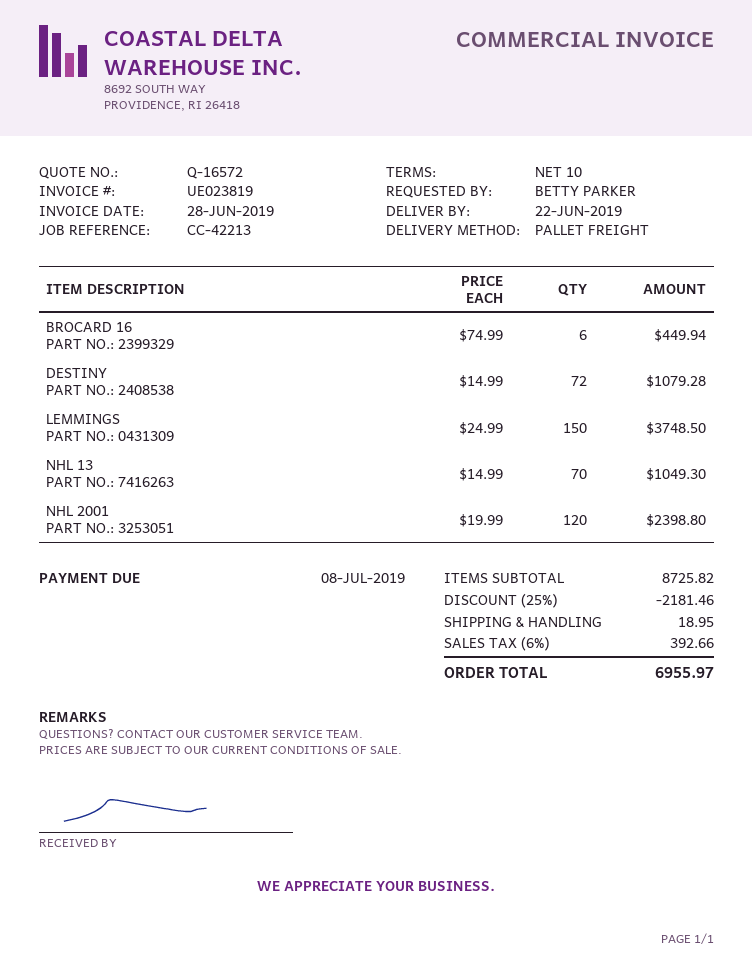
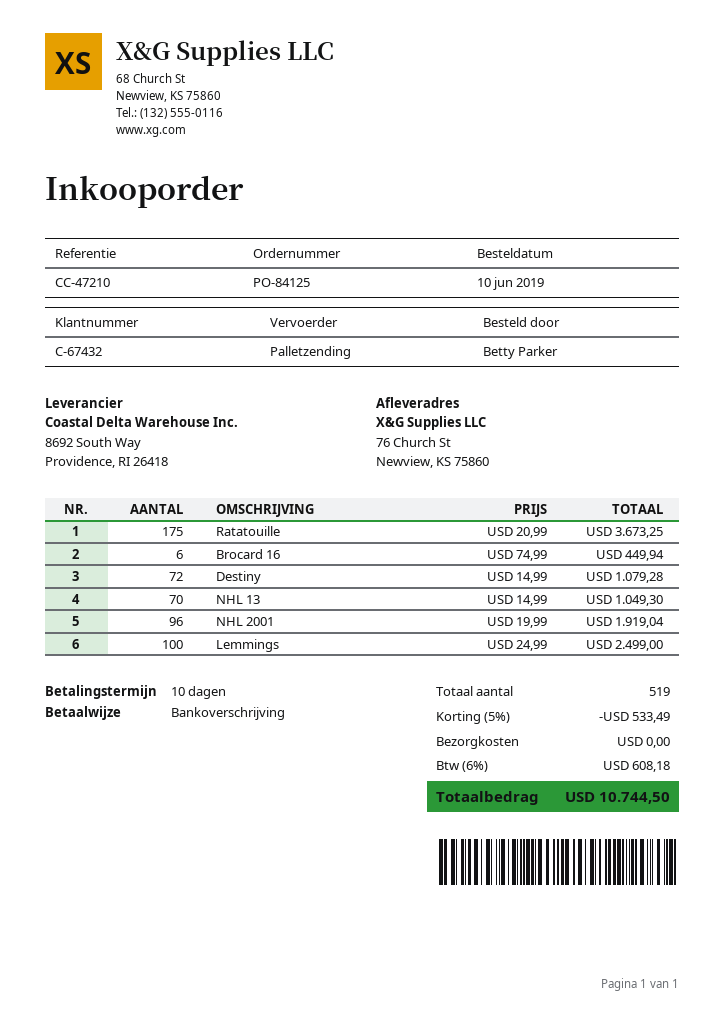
reference: CC-42213 -> CC-47210
LEMMINGS: 150 x 24.99 = 3748.50 -> 100 x 24.99 = 2499.00
NHL 2001: 120 x 19.99 = 2398.80 -> 96 x 19.99 = 1919.04
Ratatouille: none -> 175 x 20.99 = 3673.25
discount: 25% = 2181.46 -> 5% = 533.49
shipping: 18.95 -> 0.00
tax: 6% = 392.66 -> 6% = 608.18
total: 6955.97 -> 10744.50

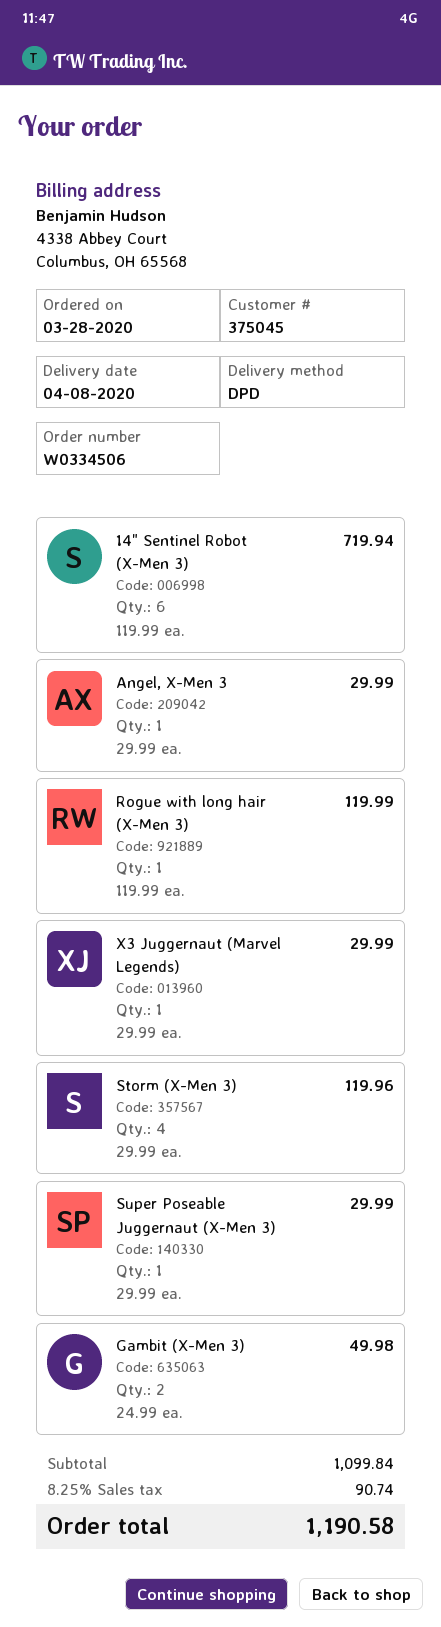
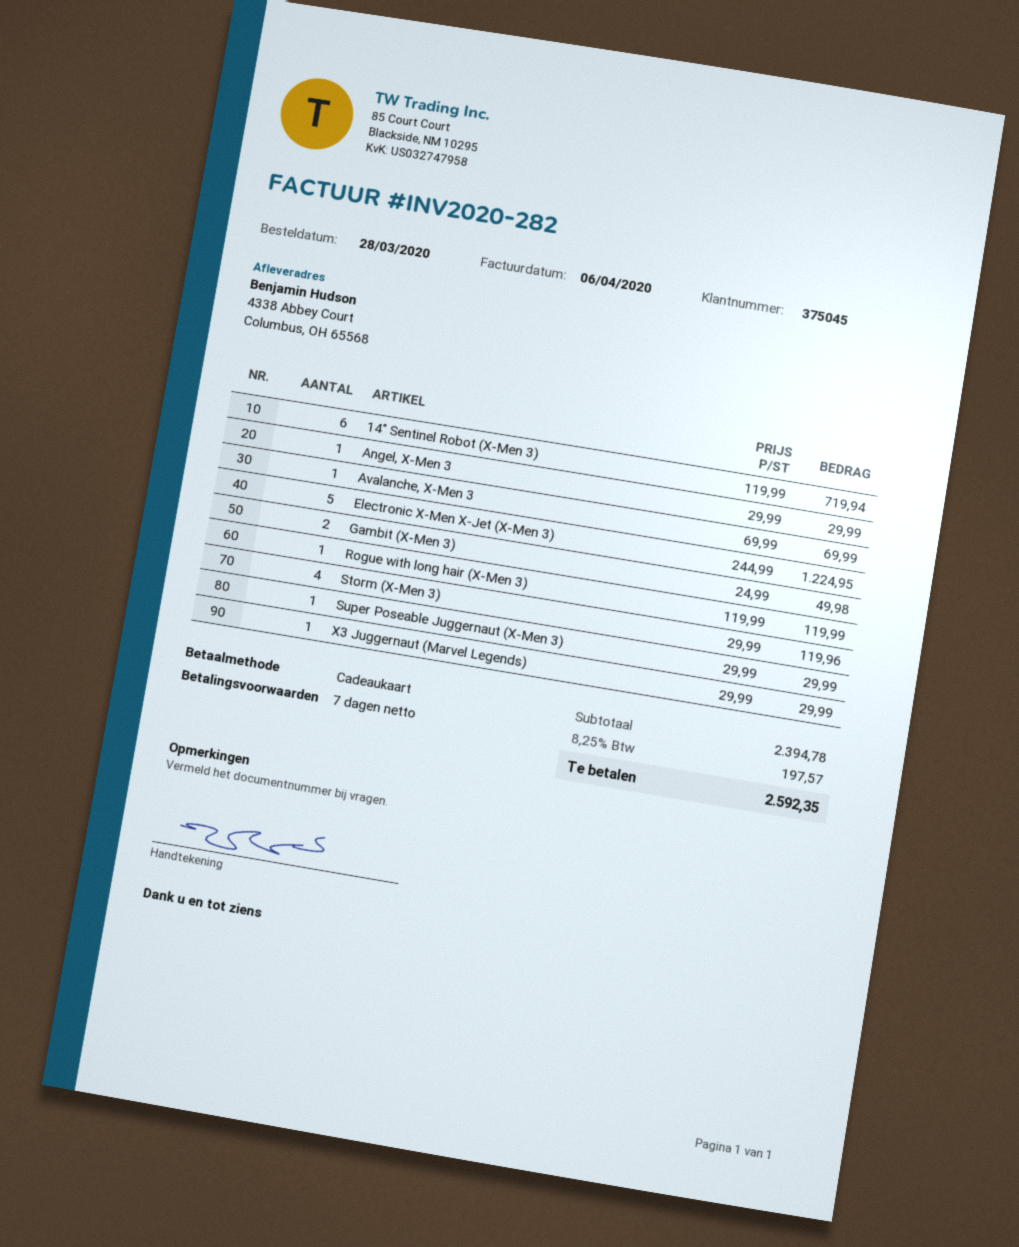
Avalanche, X-Men 3: none -> 1 x 69.99 = 69.99
Electronic X-Men X-Jet (X-Men 3): none -> 5 x 244.99 = 1224.95
subtotal: 1099.84 -> 2394.78
tax: 8.25% = 90.74 -> 8.25% = 197.57
total: 1190.58 -> 2592.35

====

• _EXERCISE DETAILS_
Could you transcribe the records above exactly, leaving every picture out?

• _EXERCISE ANSWER_
reference: CC-42213 -> CC-47210
LEMMINGS: 150 x 24.99 = 3748.50 -> 100 x 24.99 = 2499.00
NHL 2001: 120 x 19.99 = 2398.80 -> 96 x 19.99 = 1919.04
Ratatouille: none -> 175 x 20.99 = 3673.25
discount: 25% = 2181.46 -> 5% = 533.49
shipping: 18.95 -> 0.00
tax: 6% = 392.66 -> 6% = 608.18
total: 6955.97 -> 10744.50

Avalanche, X-Men 3: none -> 1 x 69.99 = 69.99
Electronic X-Men X-Jet (X-Men 3): none -> 5 x 244.99 = 1224.95
subtotal: 1099.84 -> 2394.78
tax: 8.25% = 90.74 -> 8.25% = 197.57
total: 1190.58 -> 2592.35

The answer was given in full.